Mi trovo personalmente distante da quello che il pedagogista Daniele Novara chiama il “padre pelouche”, tutto amico e complice del figlio. Con ciò incapace di mostrargli, a partire dall’esempio, obiettivi di vita e confini entro cui muoversi, di incoraggiarne coraggio ed audacia unitamente al senso di responsabilità e generosità.
Ecco, dove è, invece, il padre educatore, formatore ?
Il piccolo Lupo, in piena formazione marziale
Quello che sa spiegare e dare le regole invece di limitarsi agli ordini; capace di stare al fianco del figlio quanto di fargli da contenimento nei momenti estremi; capace di introdurre il figlio al senso della fatica e del dovere perché ogni ostacolo affrontato e superato è una prova di crescita e rafforzamento dell’autostima; una padre in costante tensione tra autonomia e rispetto.
Quanto sopra, senza spulciare  nella disastrata istituzione scolastica o nei grotteschi e cafoni messaggi televisivi. Ambedue complici nell’appiattimento culturale e valoriale, nel sostegno a questi eterni e nevrotici adolescenti, che restano tali anche a trenta o quarant’anni.

Libro intenso, appunto, letto in pochi giorni. Libro dai tratti, per me, inquietanti perché, fatte le debite proporzioni tra la Siberia e l’Italia, tra il mondo della delinquenza e quello della (apparente ?) normalità, prese le dovute precauzioni d’uso, mi ci ritrovo.
Perché non rinnego il mio profondo amore per i miei figli, il gusto di abbracciarli e baciarli, di non nascondere nulla dei miei sentimenti teneri nei loro confronti, come l’occuparmi quotidianamente di loro, sin dagli anni della nascita, col cambio del pannolino, il bagnetto, le visite dalla pediatra, il biberon notturno, poi la spesa al supermercato, la preparazione delle pappe e poi il colloquio con le maestre, ecc.
Il che, per altro, non mi impedisce di indicare loro una Via, di offrire loro prove di coraggio e maschia generosità, di contenerne gli esuberi disordinati mai sottraendomi al ruolo di padre.
Quanto c’è di “educazione siberiana” in tutto questo ?

“Un padre che, proprio perché ama i figli, ed è profondamente affettivo, non si sottrae alla sua funzione di fornire loro indicazioni, norme, visioni del mondo.
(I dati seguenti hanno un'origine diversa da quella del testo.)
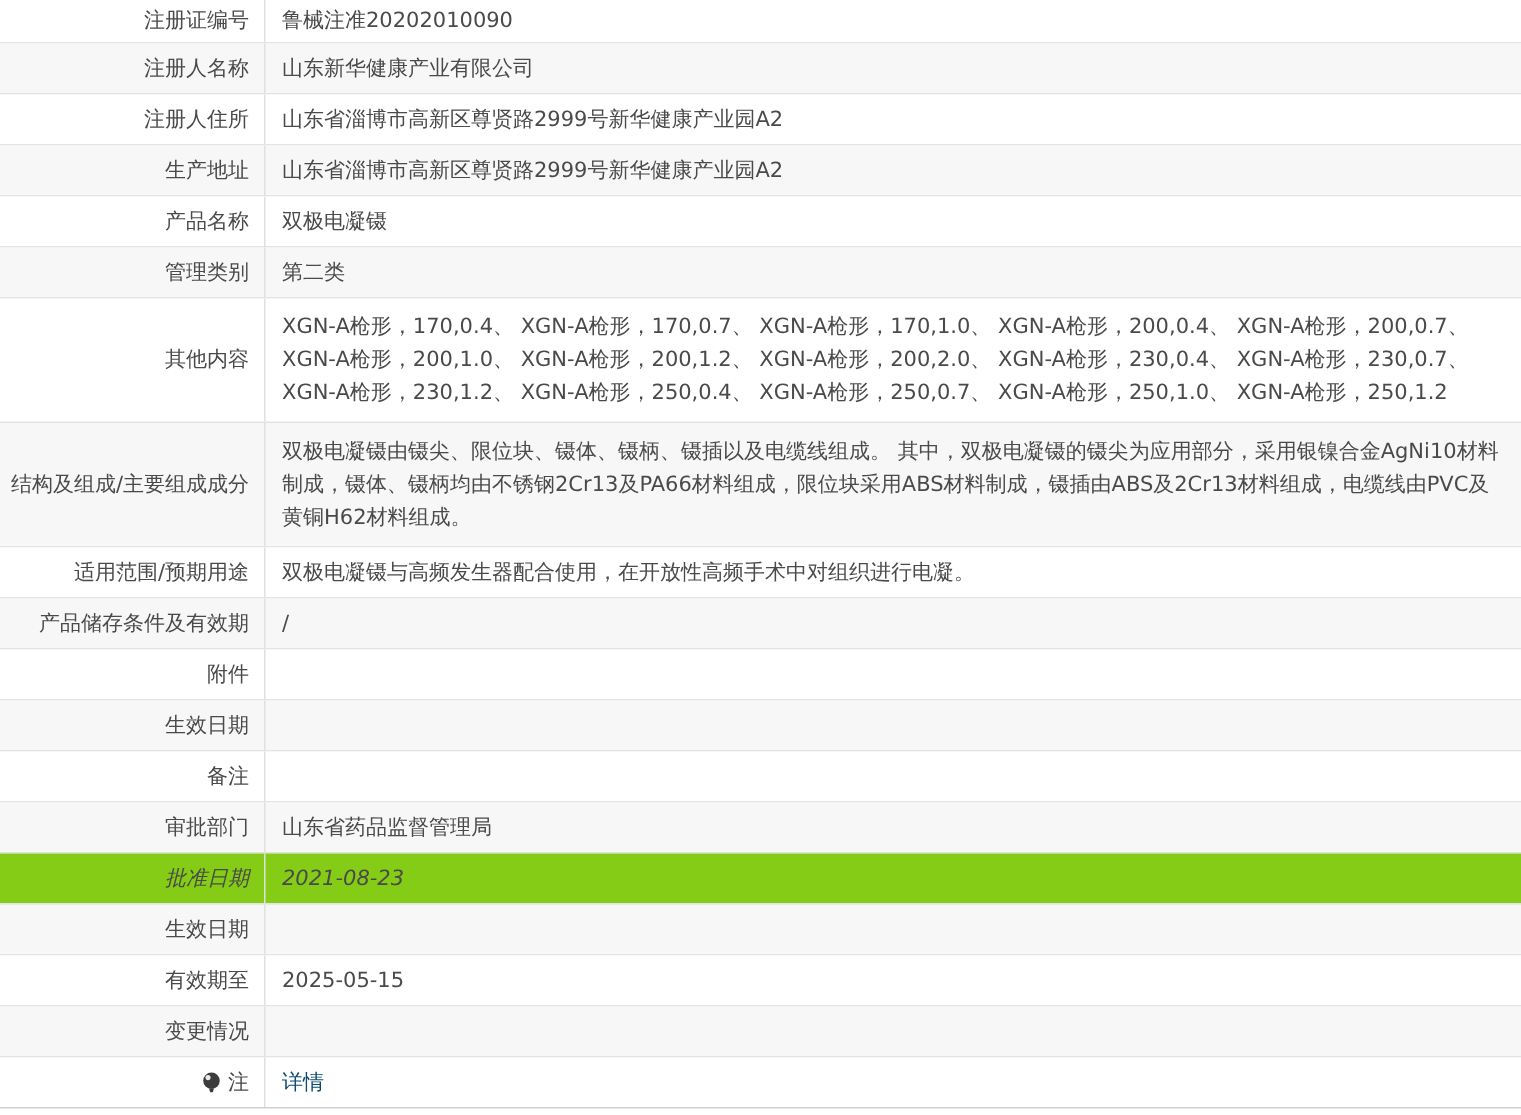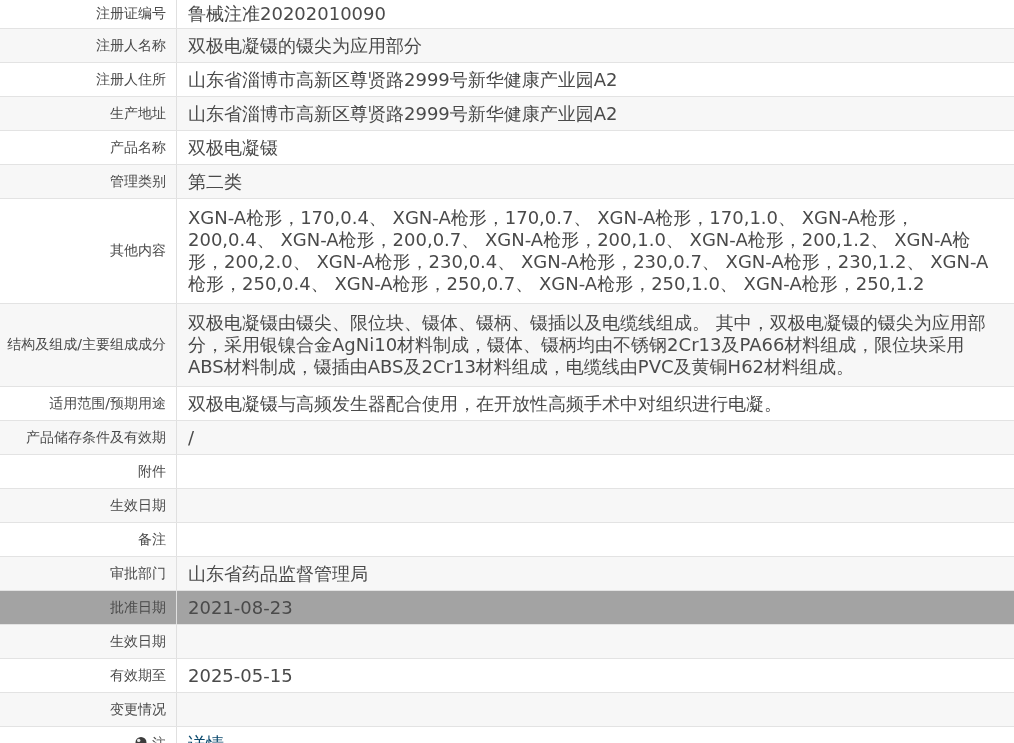--- a/index.html
+++ b/index.html
@@ -38,7 +38,7 @@
     padding-left: 11px;
     padding-right: 14px;
     color: #4a4a4a;
-    font-size: 18px;
+    font-size: 14px;
   }
   .row.multi .cell.value {
     padding-top: 8px;

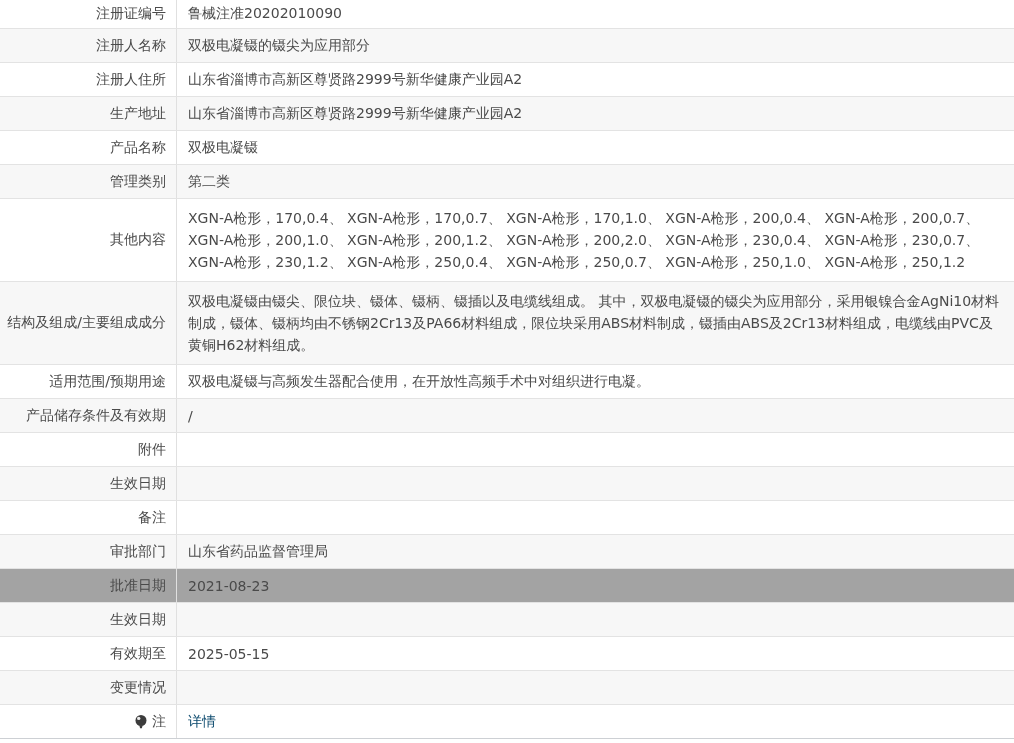--- a/index.html
+++ b/index.html
@@ -68,7 +68,7 @@
       <span class="label-text">注册人名称</span>
     </div>
     <div class="cell value">
-      <span class="value-text">双极电凝镊的镊尖为应用部分</span>
+      <span class="value-text">山东新华健康产业有限公司</span>
     </div>
   </div>
 

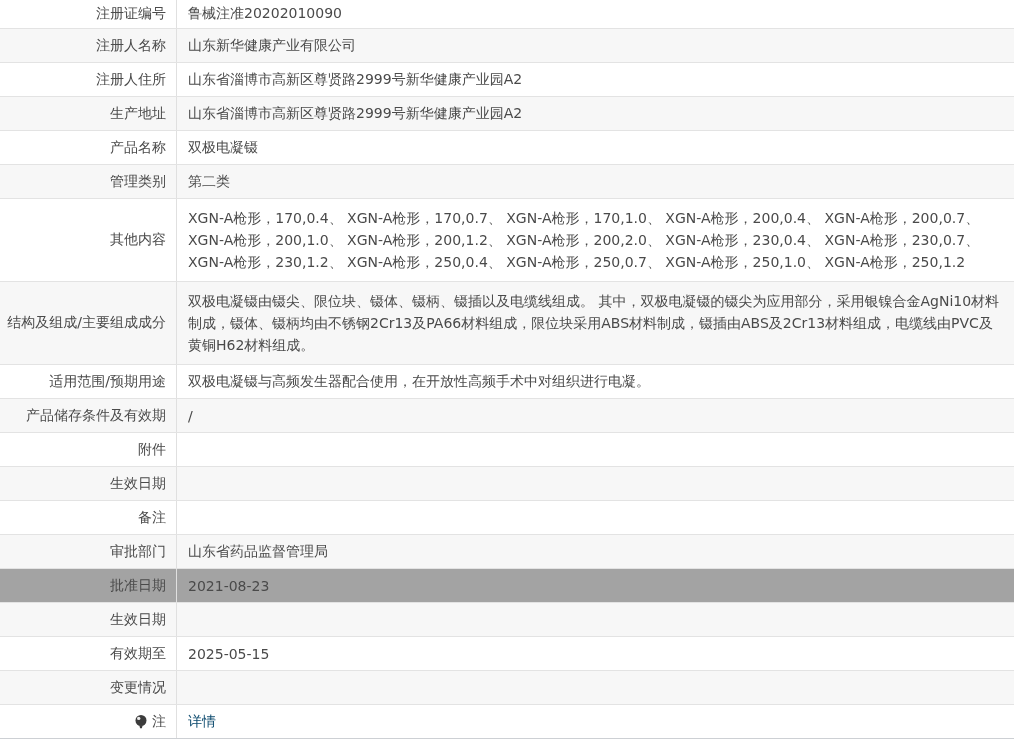--- a/index.html
+++ b/index.html
@@ -19,7 +19,7 @@
   }
   .row.first { min-height: 29px; }
   .row.tint  { background: #f7f7f7; }
-  .row.hover { background: #a3a3a3; }
+  .row.hover { background: #84cc16; font-style: italic; }
   .row:last-child { border-bottom: 1px solid #cdd0d4; }
   .cell { display: flex; align-items: center; }
   .cell.label {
Un materiale di conoscenze e valori che spesso i figli rifiuteranno, o accantoneranno per lungo tempo nella loro vita. Un dono paterno di cui hanno tuttavia assoluto bisogno, per costruire, nel confronto con esso, la propria sicurezza e la propria libertà”
(C. Risè “Il mestiere di padre”)

(1)   Lascio volentieri ad intellettuali nevrotici ed invidiosi ( toh, quante donne in questa fila di ipercritici e nei commenti acidi !!) la messa in discussione del libro  a partire dalla veridicità o meno di quanto narrato
Sarà perché non sono così ignorante da non conoscere Bettelheim, Propp, Demetrio e tutto il pensiero che sa attribuire senso psicologico o allegorico alle narrazioni. O semplicemente sarà perché sono padre. Così, il libro di Lilin mi permetto di consigliarlo non solo a tutti i padri, ma anche ai maschi adulti che padri non hanno voluto essere mancando una tappa fondamentale dell’adultità,  e pure a quelli che, nonostante l’età anagrafica, adulti, in personalità e registro emotivo, ancora non lo sono. Magari, magari, questi ultimi qualcosa imparano.